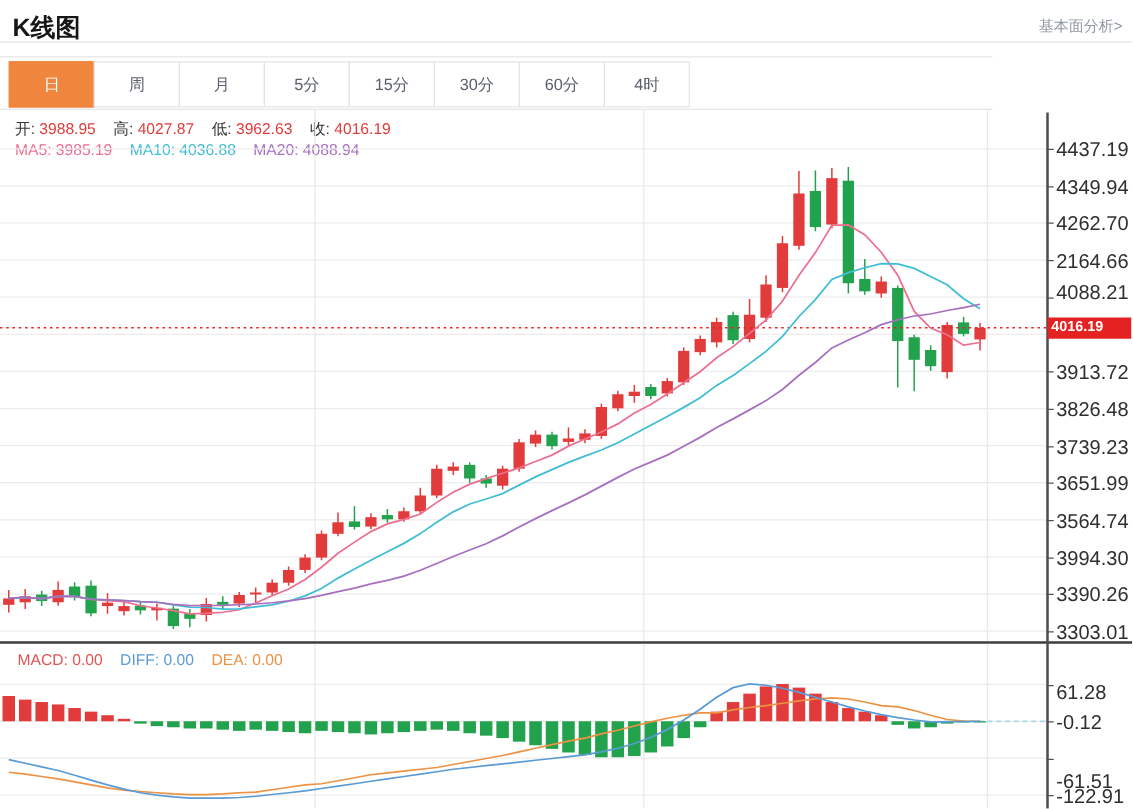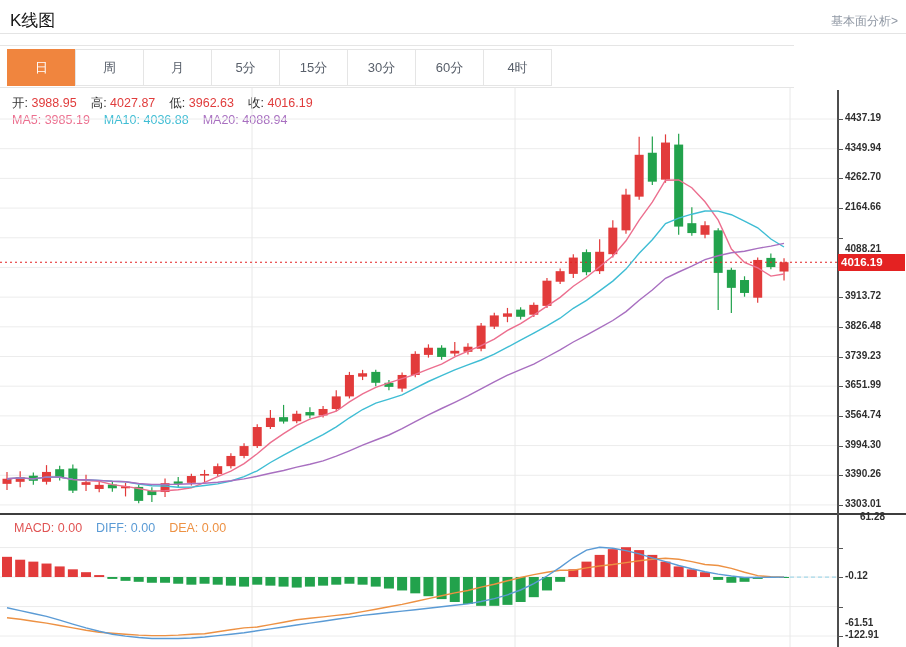--- a/index.html
+++ b/index.html
@@ -5,7 +5,7 @@
   html,body{margin:0;padding:0;background:#fff;}
   #app{position:relative;width:906px;height:647px;background:#fff;overflow:hidden;
        font-family:"Liberation Sans","DejaVu Sans",sans-serif;}
-  .page-title{position:absolute;left:10px;top:9px;font-size:17px;font-weight:normal;color:#161616;}
+  .page-title{position:absolute;left:10px;top:9px;font-size:20px;font-weight:bold;color:#161616;}
   .top-link{position:absolute;right:8px;top:13px;font-size:12px;color:#8f97a3;cursor:pointer;}
   .title-divider{position:absolute;left:0;top:33px;width:906px;height:1px;background:#e4e4e4;}
   .tab-strip{position:absolute;left:0;top:45px;width:794px;height:41px;

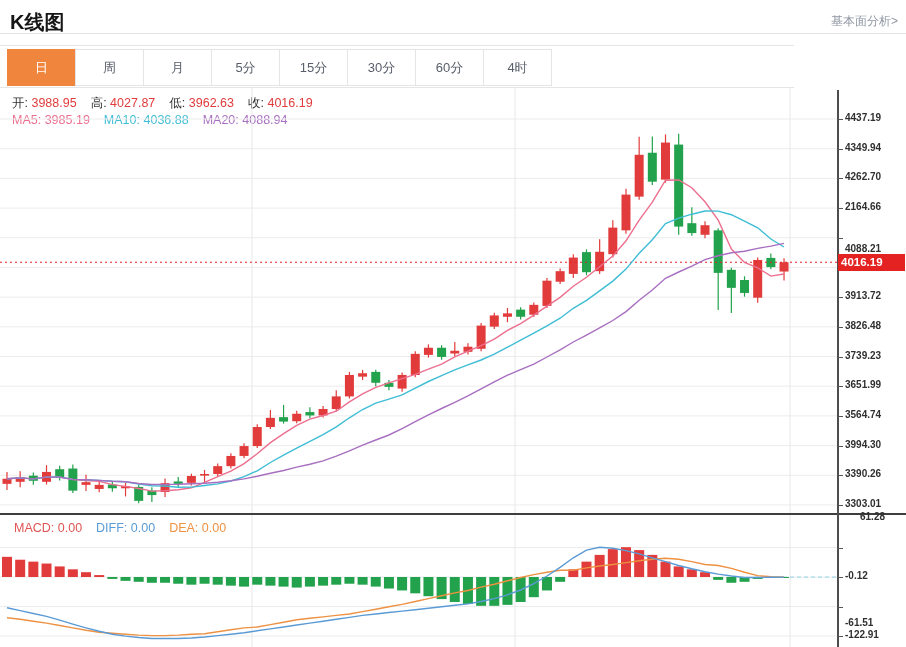--- a/index.html
+++ b/index.html
@@ -19,7 +19,7 @@
   .legend-row span{margin-right:14px;}
   .axis-line{position:absolute;left:837px;top:90px;width:2px;height:557px;background:#4d4d4d;}
   .panel-divider{position:absolute;left:0;top:513px;width:906px;height:2px;background:#3e3e3e;}
-  .ylab{position:absolute;left:845px;font-size:10px;color:#2f2f2f;font-weight:bold;}
+  .ylab{position:absolute;left:845px;font-size:16px;color:#2f2f2f;}
   .ytick{position:absolute;left:837px;width:6px;height:1px;background:#555;}
   .price-tag{position:absolute;left:838px;width:64px;height:17px;background:#e42222;color:#fff;
              font-size:11.5px;font-weight:bold;line-height:17px;padding-left:3px;}

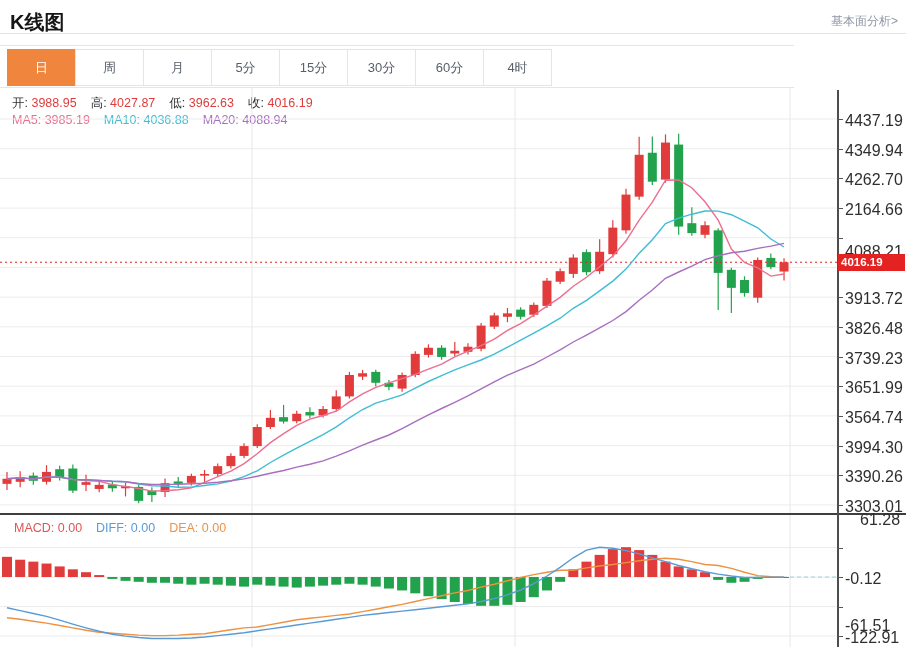--- a/index.html
+++ b/index.html
@@ -389,7 +389,7 @@
       <div class="ytick" style="top: 208.067px;"></div>
       <div class="ylab" style="top: 201.067px;">2164.66</div>
       <div class="ytick" style="top: 237.753px;"></div>
-      <div class="ylab" style="top: 243px;">4088.21</div>
+      <div class="ylab" style="top: 226px;">4088.21</div>
       <div class="ytick" style="top: 297.13px;"></div>
       <div class="ylab" style="top: 290.13px;">3913.72</div>
       <div class="ytick" style="top: 326.816px;"></div>

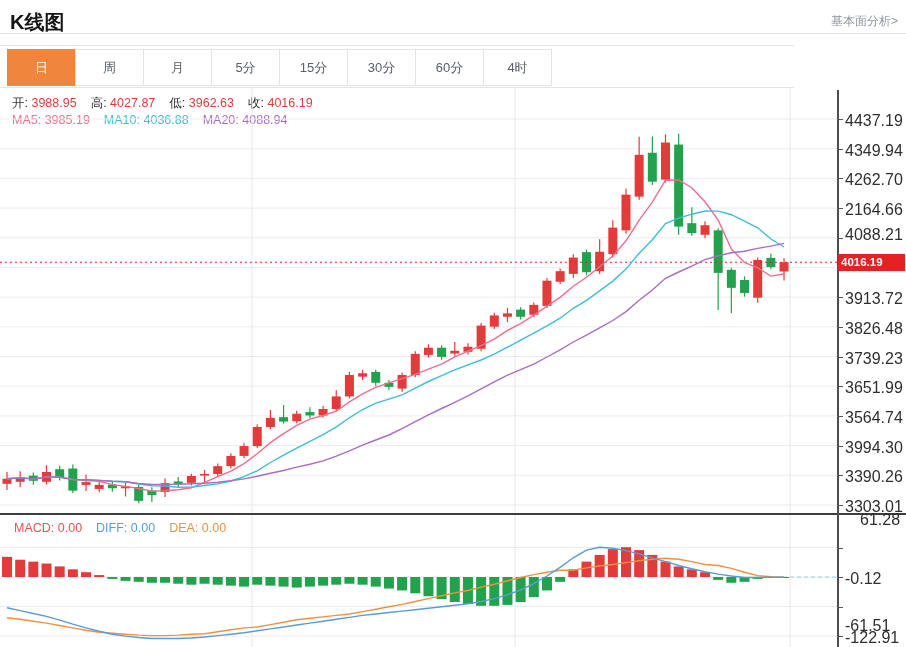--- a/index.html
+++ b/index.html
@@ -407,7 +407,7 @@
       <div class="ytick" style="top: 504.946px;"></div>
       <div class="ylab" style="top: 497.946px;">3303.01</div>
       <div class="ytick" style="top: 547.561px;"></div>
-      <div class="ylab" style="top: 511px; margin-left: 15px;">61.28</div>
+      <div class="ylab" style="top: 546px;">61.28</div>
       <div class="ytick" style="top: 577.058px;"></div>
       <div class="ylab" style="top: 570.058px;">-0.12</div>
       <div class="ytick" style="top: 606.549px;"></div>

# # # #

**Task objective**
Tally the lines above that include the word "position"; answer with the total only.

**Task solution**
12